## RECORDS FOR THE EXERCISE
═══

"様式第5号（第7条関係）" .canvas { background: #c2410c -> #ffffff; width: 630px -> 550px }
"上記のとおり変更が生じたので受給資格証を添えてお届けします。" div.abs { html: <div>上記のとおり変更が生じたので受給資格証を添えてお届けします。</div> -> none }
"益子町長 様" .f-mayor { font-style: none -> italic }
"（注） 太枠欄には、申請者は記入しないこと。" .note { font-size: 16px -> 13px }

═══

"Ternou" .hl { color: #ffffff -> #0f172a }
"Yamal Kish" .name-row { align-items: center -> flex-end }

═══

After identifying the lines above that contain "none", copy each one.

"上記のとおり変更が生じたので受給資格証を添えてお届けします。" div.abs { html: <div>上記のとおり変更が生じたので受給資格証を添えてお届けします。</div> -> none }
"益子町長 様" .f-mayor { font-style: none -> italic }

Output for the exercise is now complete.